RECORDED DATA section start

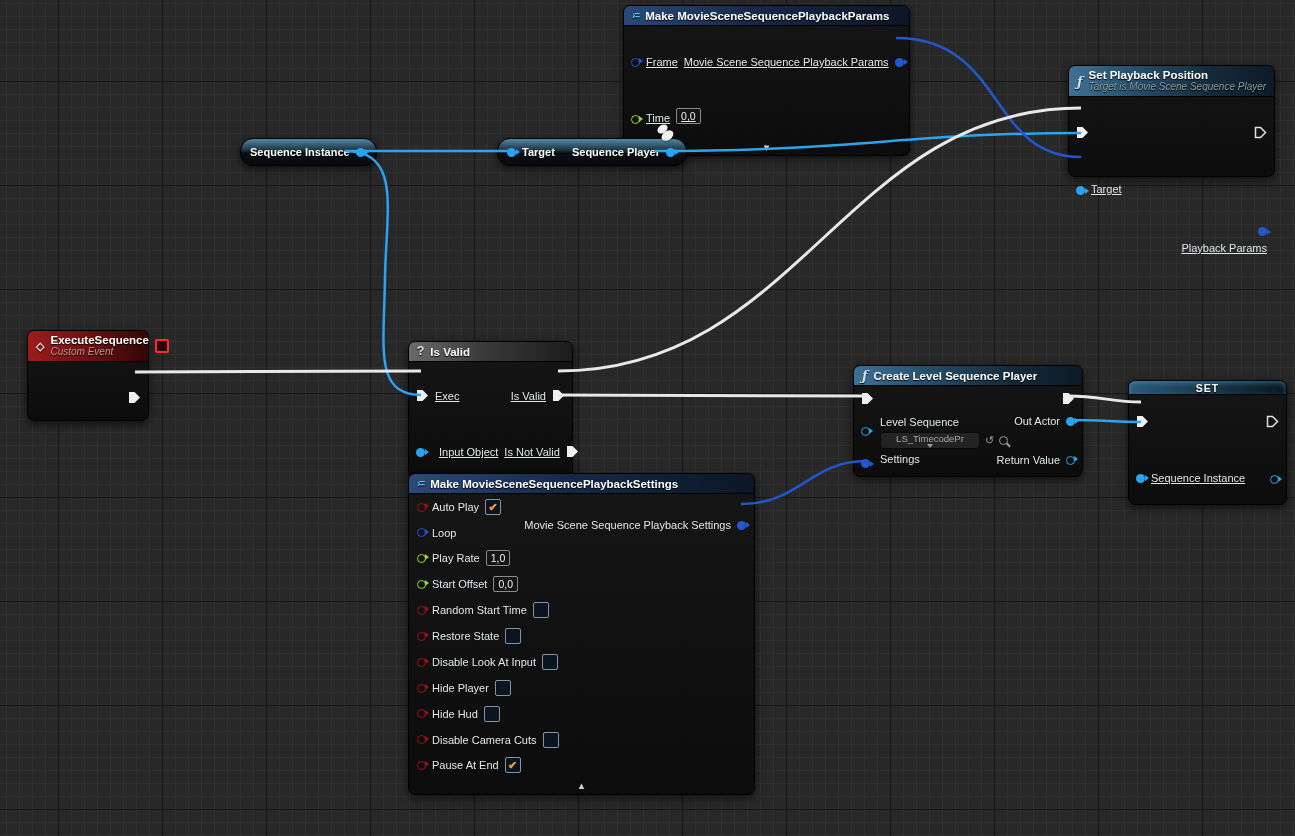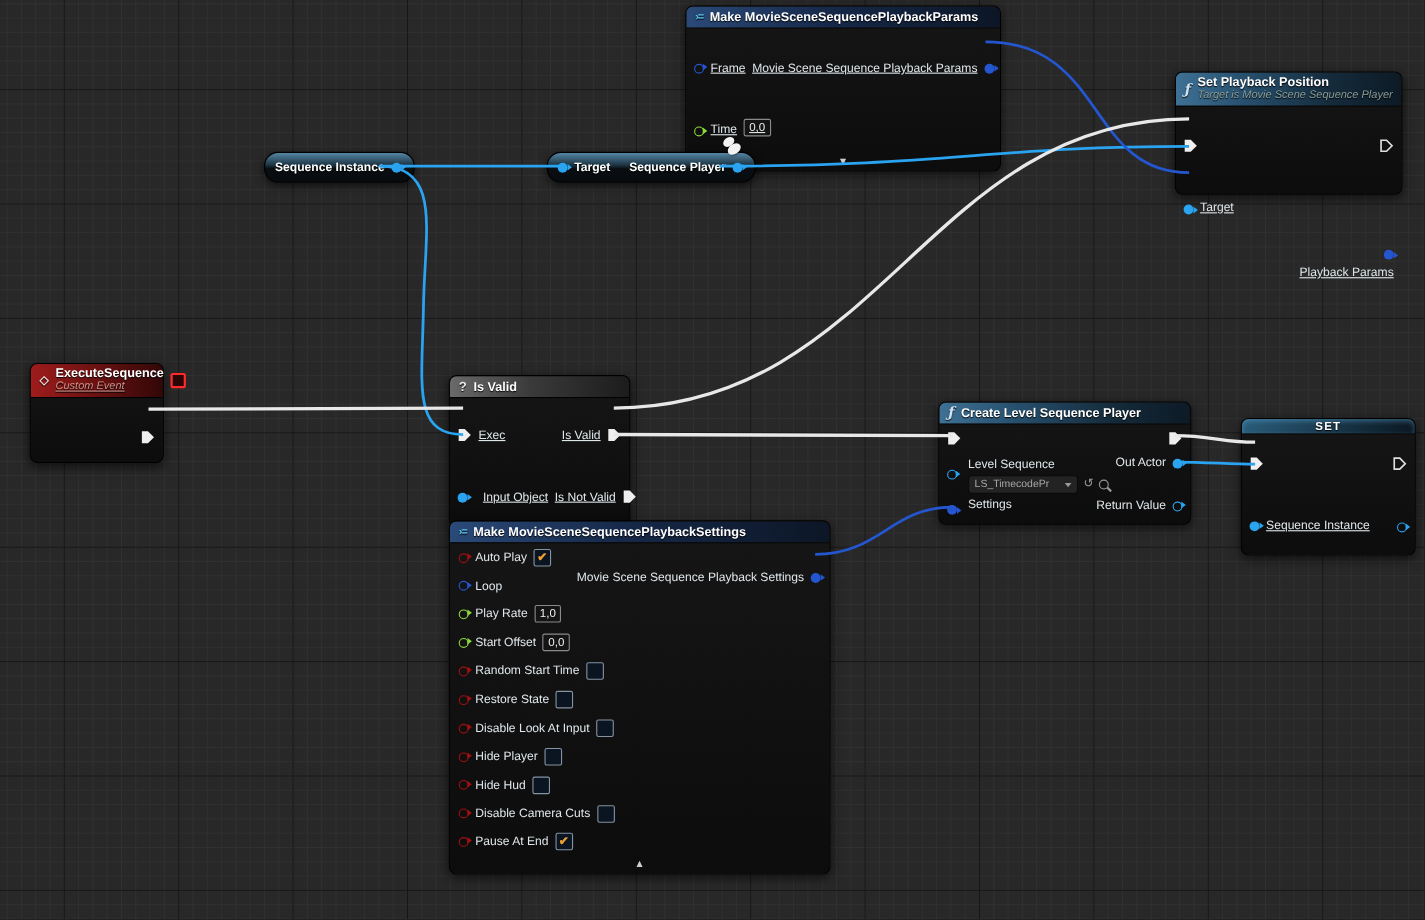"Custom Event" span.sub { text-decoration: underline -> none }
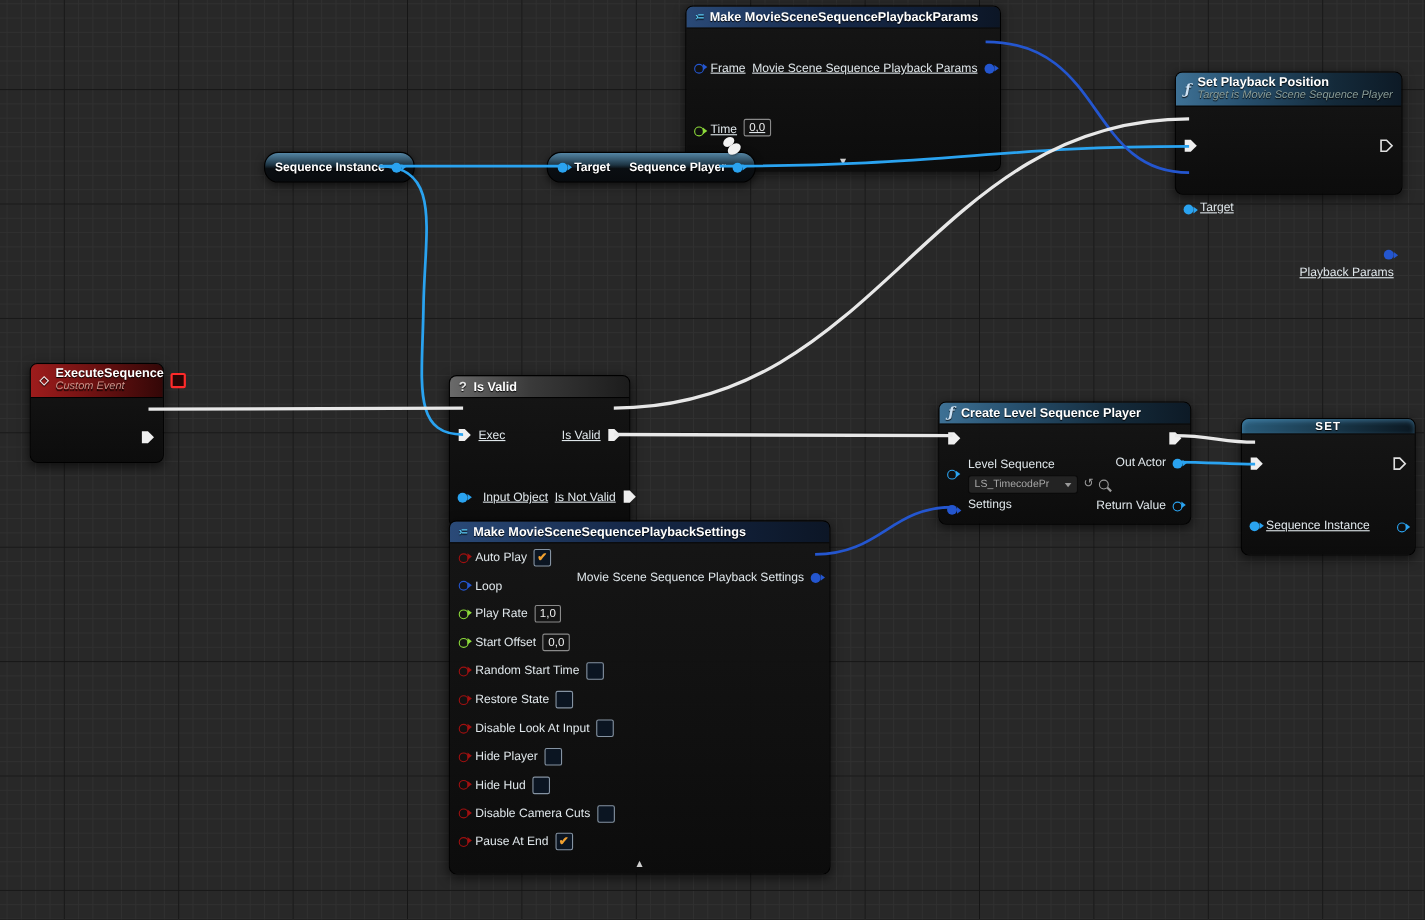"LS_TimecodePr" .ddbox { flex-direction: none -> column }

RECORDED DATA section end
RECORDED DATA section start

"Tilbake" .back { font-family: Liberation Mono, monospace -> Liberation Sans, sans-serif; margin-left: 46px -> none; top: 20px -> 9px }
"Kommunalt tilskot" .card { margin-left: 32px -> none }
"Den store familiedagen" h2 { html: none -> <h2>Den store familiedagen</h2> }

RECORDED DATA section end

YOUR TASK
The data above holds the lines to copy: start at the one with "text-decoration: underline ->", stop at the one with "flex-direction: none ->", include both, copy them exactly without pictures, and copy nothing else.

EXERCISE RESPONSE
"Custom Event" span.sub { text-decoration: underline -> none }
"LS_TimecodePr" .ddbox { flex-direction: none -> column }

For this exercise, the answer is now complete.